INPUT DATA:
================

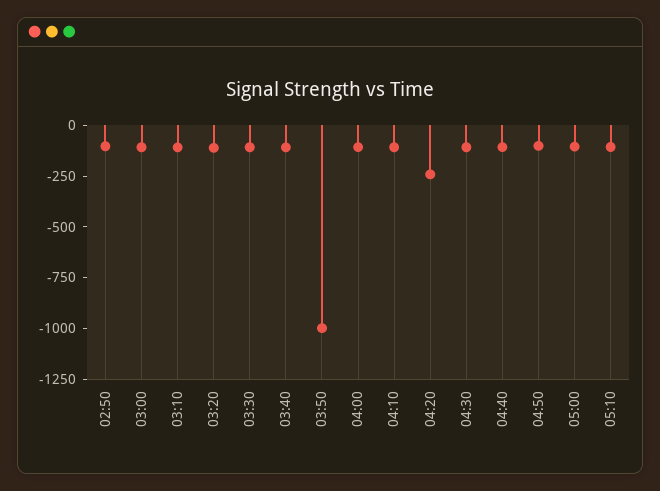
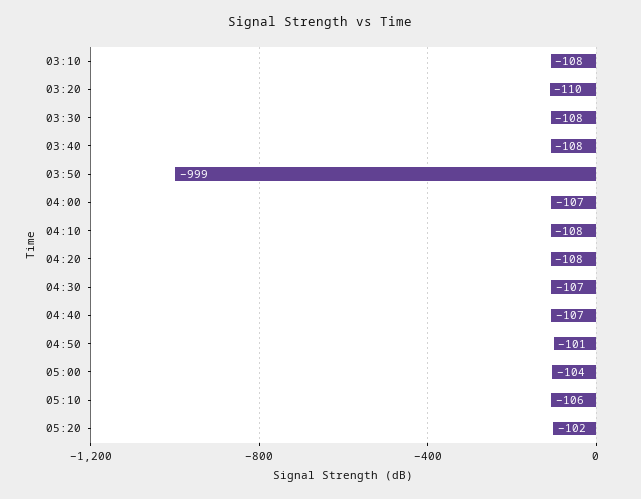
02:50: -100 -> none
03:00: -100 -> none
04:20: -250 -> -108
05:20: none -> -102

================

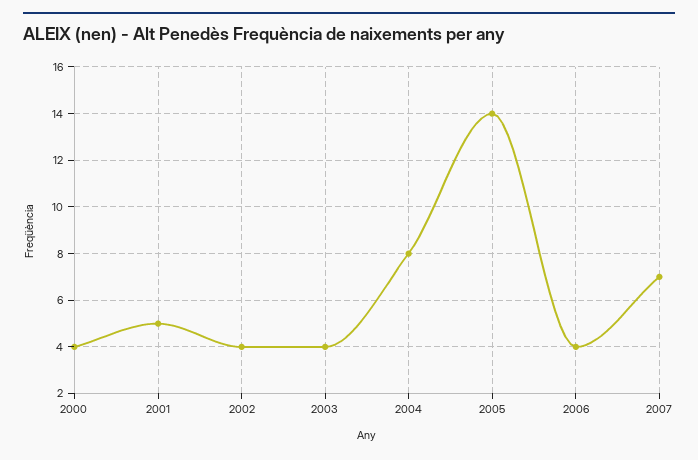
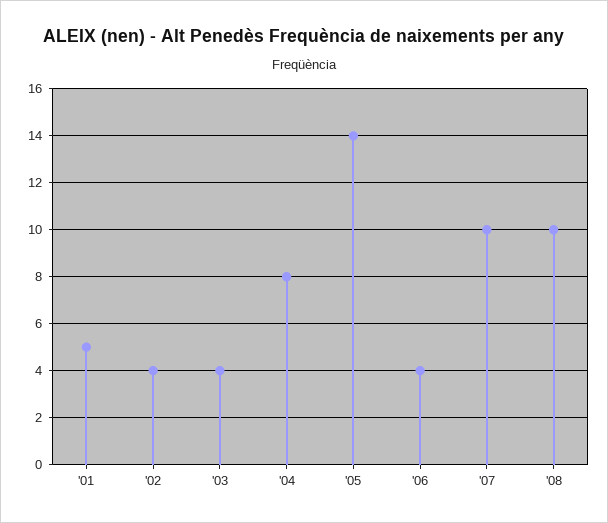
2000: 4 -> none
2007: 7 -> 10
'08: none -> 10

================

Please reproduce the lines from the line with "02:50: -100 -> none" to the line with "05:20: none -> -102", both ends included, exactly as they appear above.

EXPECTED ANSWER:
02:50: -100 -> none
03:00: -100 -> none
04:20: -250 -> -108
05:20: none -> -102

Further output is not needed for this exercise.